El Mundo cita textualmente a Pérez-Reverte al afirmar que "no abrir la boca es la respuesta más frecuente y dice poco en favor de la institución que las respuestas enérgicas se dejen a la iniciativa personal de los contados académicos [...] que se atreven, por su cuenta y sobre todo su riesgo, a intervenir en el debate público." En estas palabras, el académico lamenta lo que describe como una "grotesca injerencia del oportunismo político, la ignorancia y la estupidez sectaria en materia lingüística," y acusa a la RAE de posicionarse entre el silencio administrativo y una diplomacia que busca evitar conflictos.
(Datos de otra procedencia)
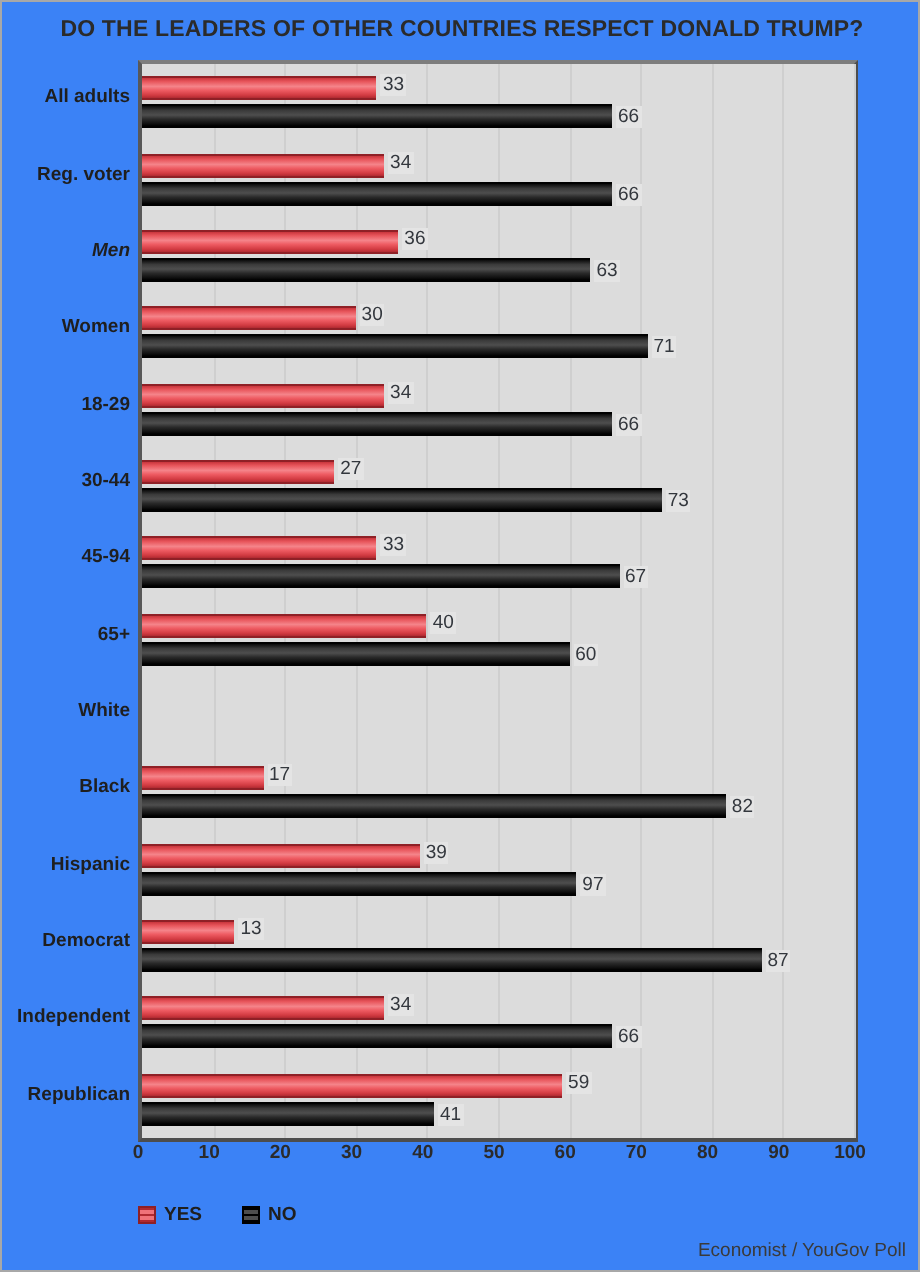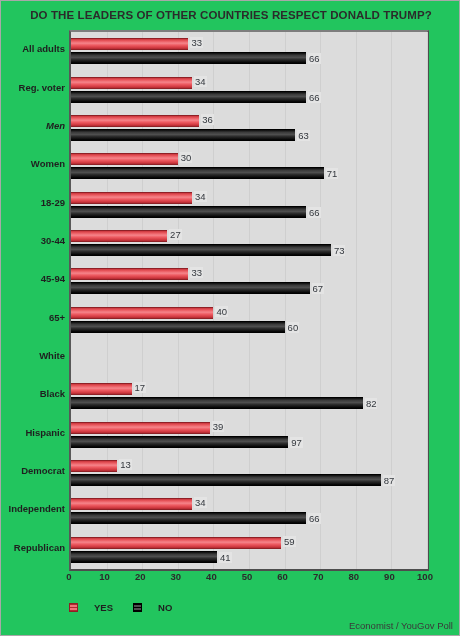"DO THE LEADERS OF OTHER" #chart-root { background: #22c55e -> #3b82f6 }
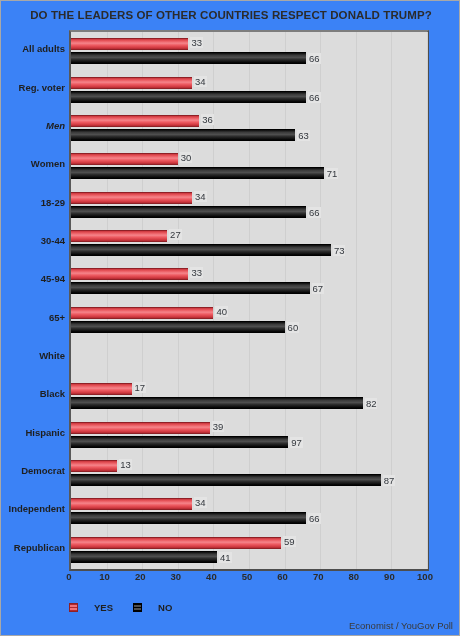"YES" .legend-item { gap: 16px -> 4px }
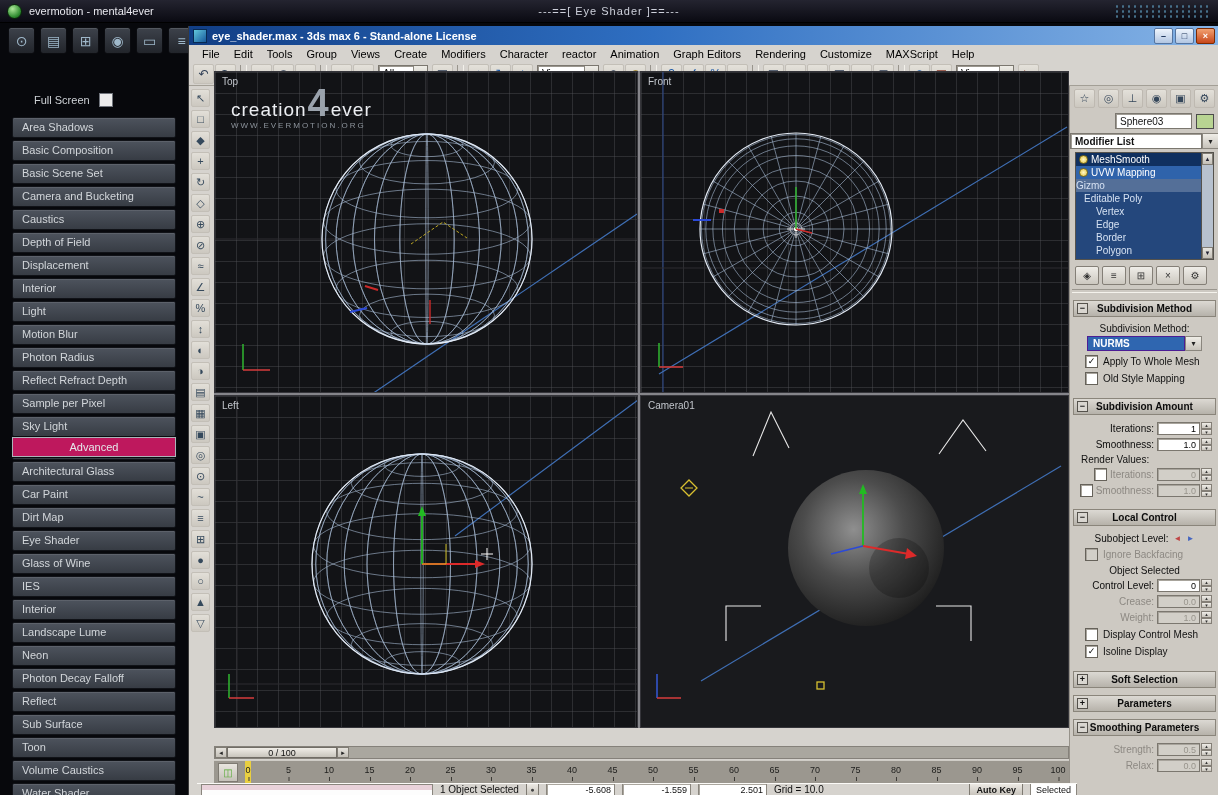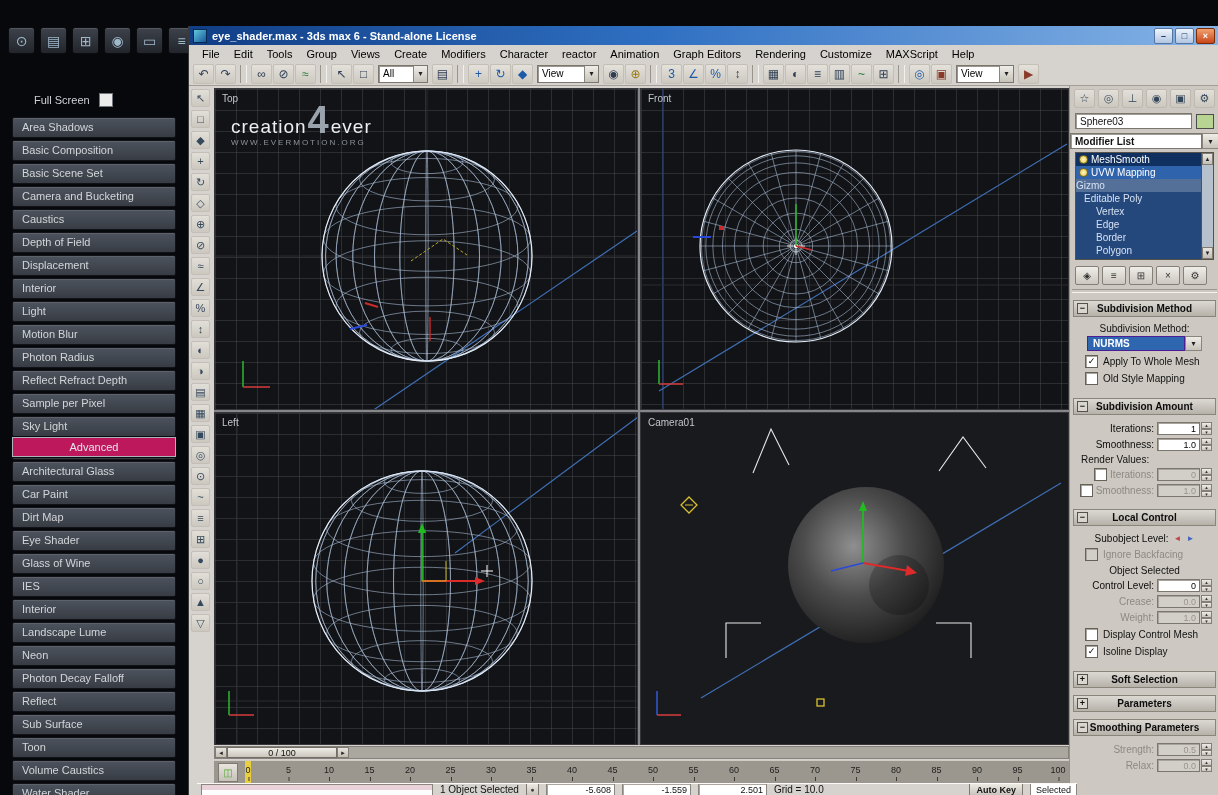"evermotion - mental4ever" div.o-title { html: none -> <div> <div></div> <span>evermotion - mental4ever</span> <div>---==[ Eye Shader ]==---</div> <div></div> </div> }
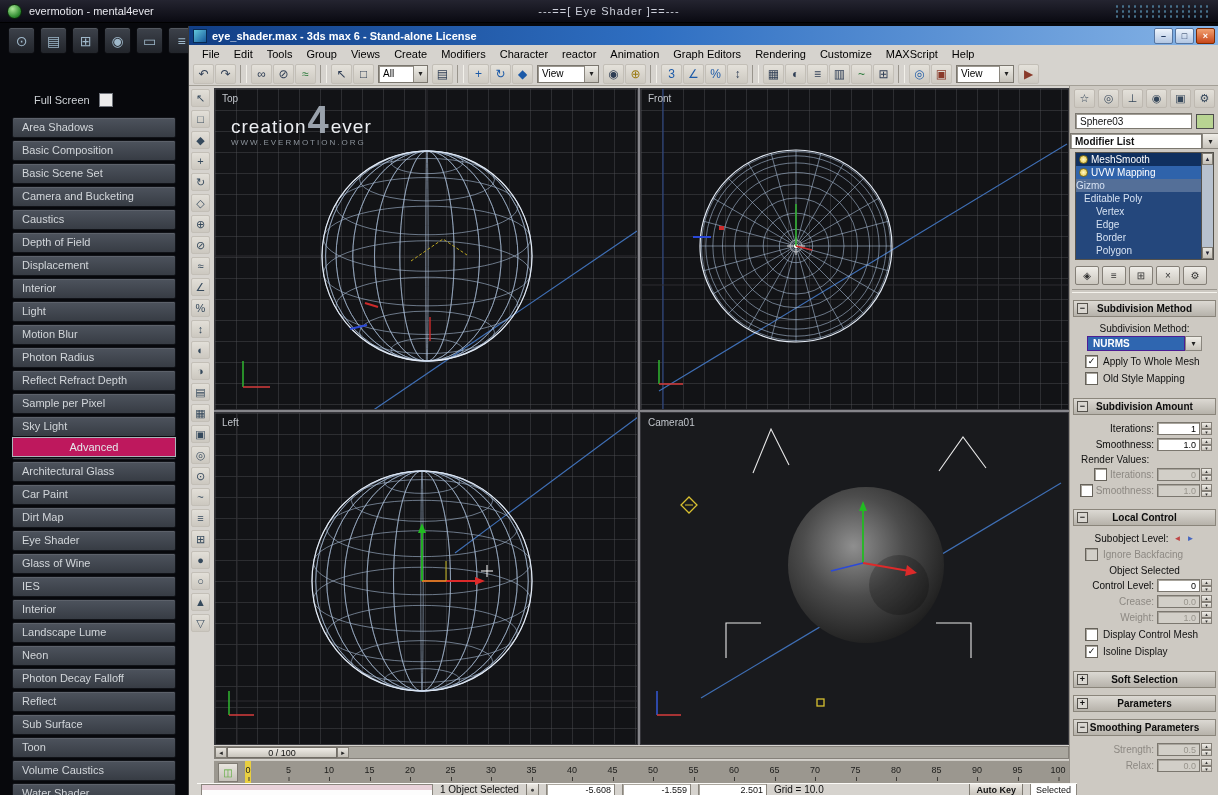"Top" .vpc { top: 62px -> 45px }
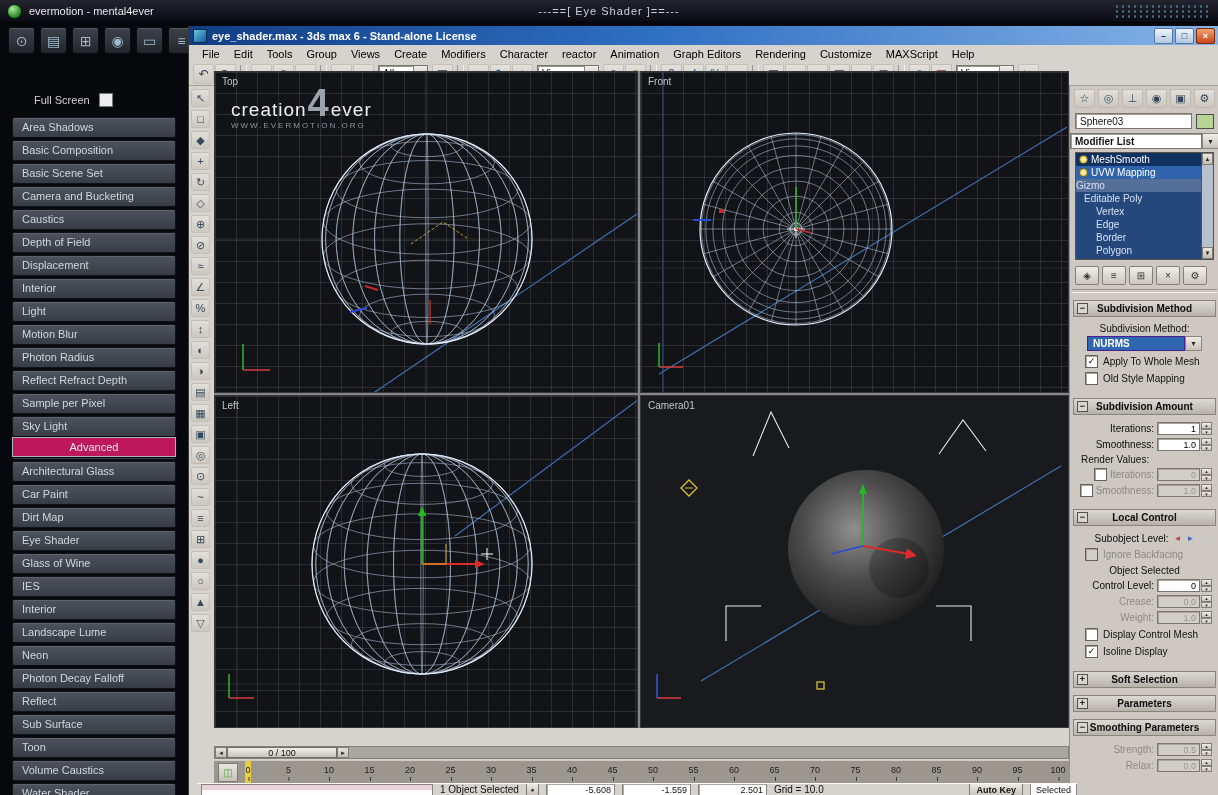"Sphere03" .name-row { margin-left: none -> 40px }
Finalmente, de acuerdo con la publicación de El Mundo, Pérez-Reverte atribuye al fenómeno descrito una "falta de liderazgo cultural" frente a temas como la proliferación de anglicismos, el uso de tecnicismos innecesarios o el empobrecimiento léxico, advirtiendo que figuras como "influencers analfabetos, tertulianos o youtubers" pueden ejercer hoy un mayor impacto en el uso del idioma que quienes han sido reconocidos con premios como el Cervantes. El escritor y académico presenta así una visión crítica del presente institucional de la RAE, centrando el debate en la confrontación entre la tradición normativa y las nuevas dinámicas mediáticas y políticas en la esfera lingüística.